Data to examine START

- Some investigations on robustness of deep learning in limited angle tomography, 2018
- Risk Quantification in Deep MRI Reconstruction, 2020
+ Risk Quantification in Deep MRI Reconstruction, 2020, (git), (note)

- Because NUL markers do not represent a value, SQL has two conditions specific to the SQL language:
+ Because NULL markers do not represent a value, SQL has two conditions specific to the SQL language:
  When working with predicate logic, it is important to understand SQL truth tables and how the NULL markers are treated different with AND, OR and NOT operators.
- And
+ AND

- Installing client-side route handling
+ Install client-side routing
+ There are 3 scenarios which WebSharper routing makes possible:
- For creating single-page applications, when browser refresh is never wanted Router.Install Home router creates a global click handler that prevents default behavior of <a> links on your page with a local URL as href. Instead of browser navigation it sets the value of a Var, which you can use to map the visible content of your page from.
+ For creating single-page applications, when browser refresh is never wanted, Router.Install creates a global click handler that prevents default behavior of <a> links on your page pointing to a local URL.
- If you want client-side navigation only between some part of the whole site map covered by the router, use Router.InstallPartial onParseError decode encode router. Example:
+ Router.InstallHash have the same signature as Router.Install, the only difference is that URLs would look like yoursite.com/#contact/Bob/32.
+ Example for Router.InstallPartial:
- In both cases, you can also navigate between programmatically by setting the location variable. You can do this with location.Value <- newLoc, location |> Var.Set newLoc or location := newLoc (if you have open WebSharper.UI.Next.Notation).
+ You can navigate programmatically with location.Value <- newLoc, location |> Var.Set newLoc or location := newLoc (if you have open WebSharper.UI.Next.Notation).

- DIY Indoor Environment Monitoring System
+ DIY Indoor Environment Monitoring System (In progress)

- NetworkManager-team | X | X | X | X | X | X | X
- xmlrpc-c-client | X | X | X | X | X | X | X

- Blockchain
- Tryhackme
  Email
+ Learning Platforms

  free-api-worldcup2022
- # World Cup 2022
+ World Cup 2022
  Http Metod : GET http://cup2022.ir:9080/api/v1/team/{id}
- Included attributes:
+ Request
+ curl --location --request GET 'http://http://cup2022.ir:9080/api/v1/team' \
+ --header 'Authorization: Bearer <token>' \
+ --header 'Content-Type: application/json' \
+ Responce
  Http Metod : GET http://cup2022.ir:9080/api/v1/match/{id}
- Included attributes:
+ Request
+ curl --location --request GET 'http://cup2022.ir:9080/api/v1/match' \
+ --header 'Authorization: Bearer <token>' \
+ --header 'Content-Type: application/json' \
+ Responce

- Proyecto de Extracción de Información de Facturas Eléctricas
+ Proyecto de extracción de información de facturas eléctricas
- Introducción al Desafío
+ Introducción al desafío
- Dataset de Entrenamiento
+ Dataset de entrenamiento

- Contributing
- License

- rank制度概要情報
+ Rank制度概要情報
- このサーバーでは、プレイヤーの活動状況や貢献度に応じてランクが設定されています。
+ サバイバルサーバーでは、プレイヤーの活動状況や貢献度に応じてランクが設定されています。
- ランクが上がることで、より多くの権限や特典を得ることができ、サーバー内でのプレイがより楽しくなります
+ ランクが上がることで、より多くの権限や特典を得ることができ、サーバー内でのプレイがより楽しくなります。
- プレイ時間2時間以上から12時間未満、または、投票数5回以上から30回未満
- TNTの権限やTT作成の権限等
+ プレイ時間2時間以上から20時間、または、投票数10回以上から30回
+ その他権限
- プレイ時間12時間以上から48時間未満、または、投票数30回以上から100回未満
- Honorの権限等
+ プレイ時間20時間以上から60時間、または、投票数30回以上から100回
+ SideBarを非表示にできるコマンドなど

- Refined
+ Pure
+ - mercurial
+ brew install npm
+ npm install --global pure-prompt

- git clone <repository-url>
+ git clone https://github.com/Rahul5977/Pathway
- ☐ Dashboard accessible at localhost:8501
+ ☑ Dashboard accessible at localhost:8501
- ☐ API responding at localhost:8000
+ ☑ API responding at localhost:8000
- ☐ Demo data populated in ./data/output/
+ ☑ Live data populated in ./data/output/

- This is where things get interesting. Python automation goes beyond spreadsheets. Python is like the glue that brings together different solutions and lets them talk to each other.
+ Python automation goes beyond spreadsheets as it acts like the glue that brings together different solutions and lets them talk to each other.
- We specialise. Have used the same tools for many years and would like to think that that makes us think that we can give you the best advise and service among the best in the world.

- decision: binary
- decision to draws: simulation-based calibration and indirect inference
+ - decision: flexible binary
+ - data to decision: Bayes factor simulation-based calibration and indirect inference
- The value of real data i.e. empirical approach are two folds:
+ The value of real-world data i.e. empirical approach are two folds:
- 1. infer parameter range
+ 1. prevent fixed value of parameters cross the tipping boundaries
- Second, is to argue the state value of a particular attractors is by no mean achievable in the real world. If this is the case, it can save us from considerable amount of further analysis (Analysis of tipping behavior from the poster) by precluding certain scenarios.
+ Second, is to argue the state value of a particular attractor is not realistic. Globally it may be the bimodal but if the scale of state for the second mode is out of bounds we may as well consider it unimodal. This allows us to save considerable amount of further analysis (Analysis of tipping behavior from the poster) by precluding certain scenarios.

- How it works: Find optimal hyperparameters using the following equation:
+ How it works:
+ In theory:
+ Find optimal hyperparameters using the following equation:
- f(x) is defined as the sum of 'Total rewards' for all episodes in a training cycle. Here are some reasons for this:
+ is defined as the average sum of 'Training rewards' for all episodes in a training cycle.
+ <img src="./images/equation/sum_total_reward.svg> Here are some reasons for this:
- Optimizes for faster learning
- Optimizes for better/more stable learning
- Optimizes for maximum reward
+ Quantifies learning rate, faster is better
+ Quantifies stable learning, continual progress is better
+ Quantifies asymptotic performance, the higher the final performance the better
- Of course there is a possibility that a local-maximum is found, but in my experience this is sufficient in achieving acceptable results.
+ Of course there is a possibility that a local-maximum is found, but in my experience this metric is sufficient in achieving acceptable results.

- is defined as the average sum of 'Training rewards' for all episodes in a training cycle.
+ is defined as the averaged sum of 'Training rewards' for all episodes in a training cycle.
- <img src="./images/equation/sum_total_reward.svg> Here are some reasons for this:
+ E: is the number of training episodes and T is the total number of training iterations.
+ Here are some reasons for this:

Data to examine END

How many lines of the data contain the word "indirect"? Answer with the number alone.

→ Response to the exercise: 2